((

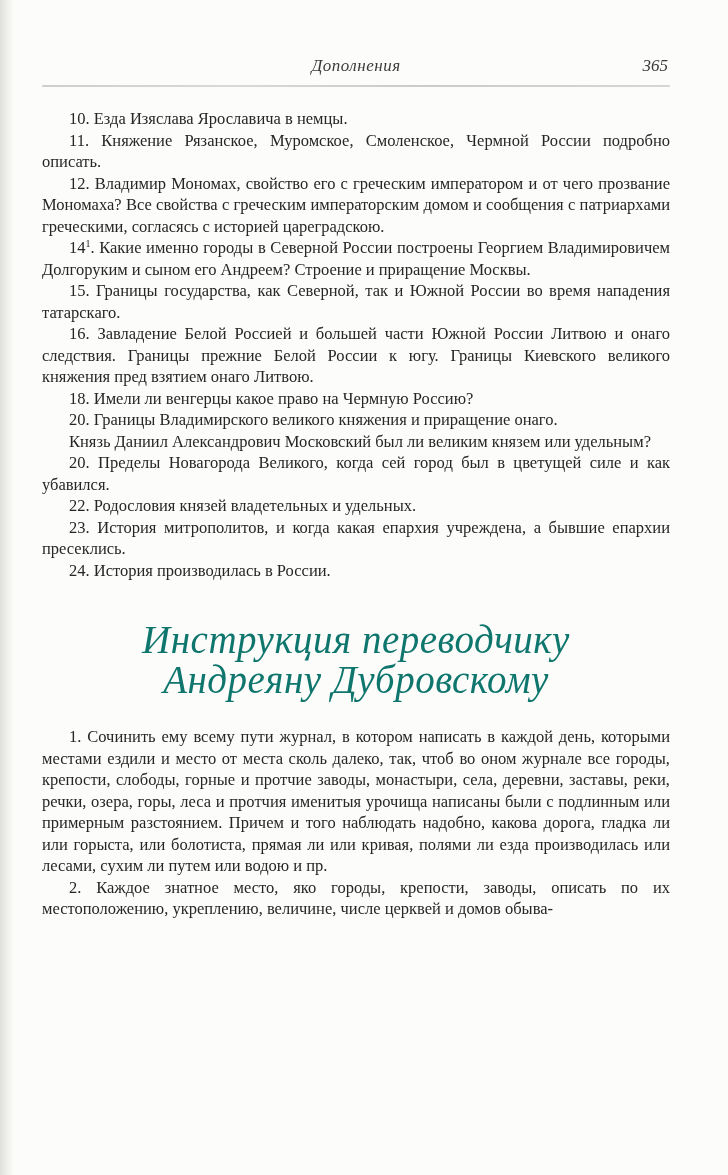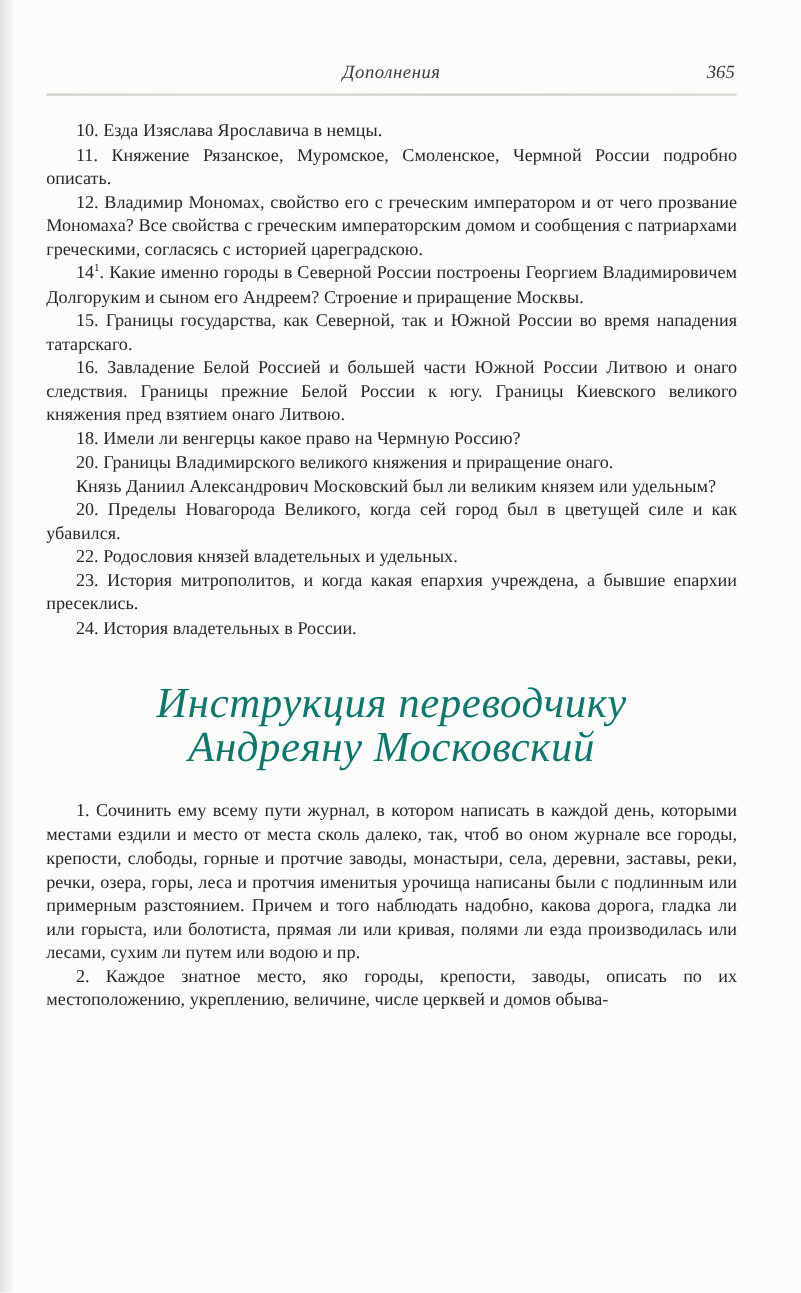--- a/index.html
+++ b/index.html
@@ -129,7 +129,7 @@
 
       <p class="para"><span>23.</span><span> История митрополитов, и когда какая епархия учреждена, а бывшие епархии пресеклись.</span></p>
 
-      <p class="para"><span>24.</span><span> История владетельных в России.</span></p>
+      <p class="para"><span>24.</span><span> История производилась в России.</span></p>
     </section>
 
   <h2 class="section-heading">

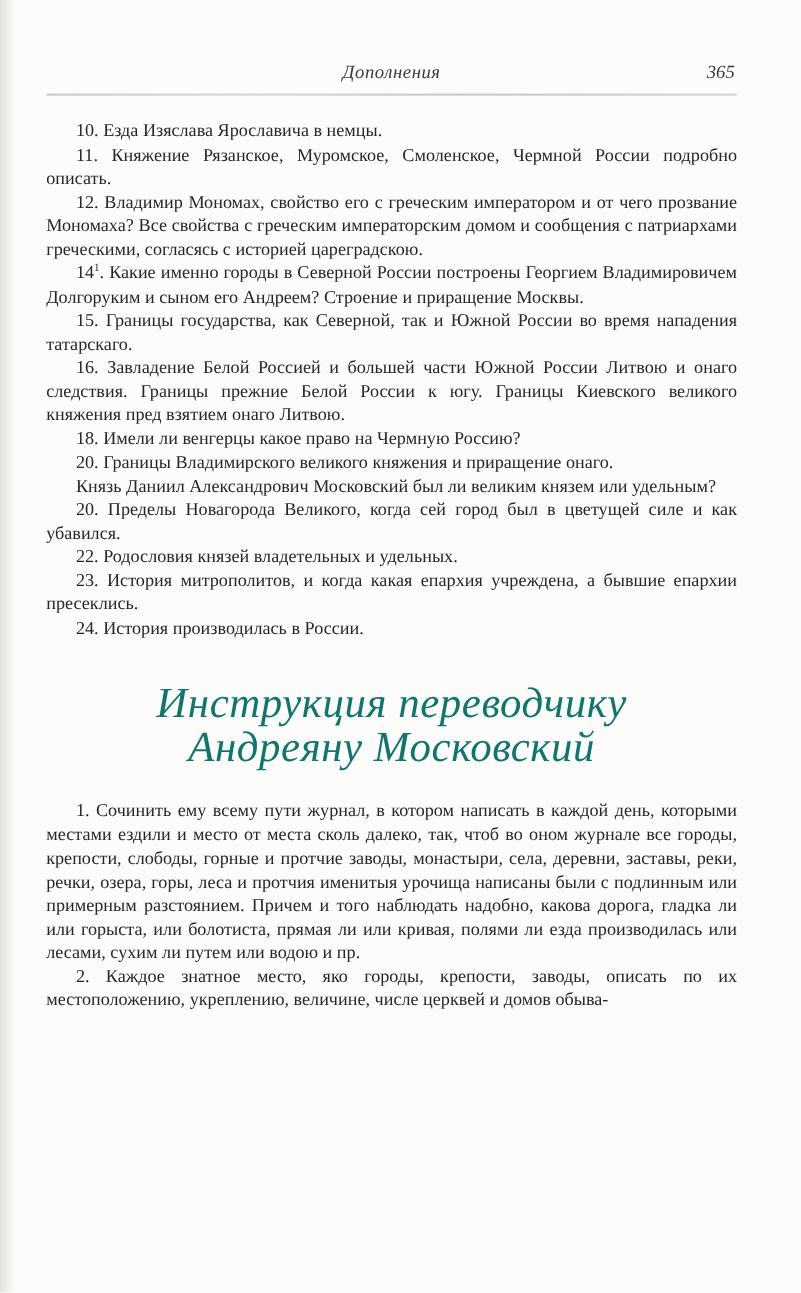--- a/index.html
+++ b/index.html
@@ -134,7 +134,7 @@
 
   <h2 class="section-heading">
     <span class="hl">Инструкция переводчику</span>
-    <span class="hl">Андреяну Московский</span>
+    <span class="hl">Андреяну Дубровскому</span>
   </h2>
 
   <section class="items instruction">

))

The expected answer holds each line from the listing above where the string "class" is present.

EXERCISE SOLUTION:
       <p class="para"><span>23.</span><span> История митрополитов, и когда какая епархия учреждена, а бывшие епархии пресеклись.</span></p>
-      <p class="para"><span>24.</span><span> История владетельных в России.</span></p>
+      <p class="para"><span>24.</span><span> История производилась в России.</span></p>
   <h2 class="section-heading">
   <h2 class="section-heading">
     <span class="hl">Инструкция переводчику</span>
-    <span class="hl">Андреяну Московский</span>
+    <span class="hl">Андреяну Дубровскому</span>
   <section class="items instruction">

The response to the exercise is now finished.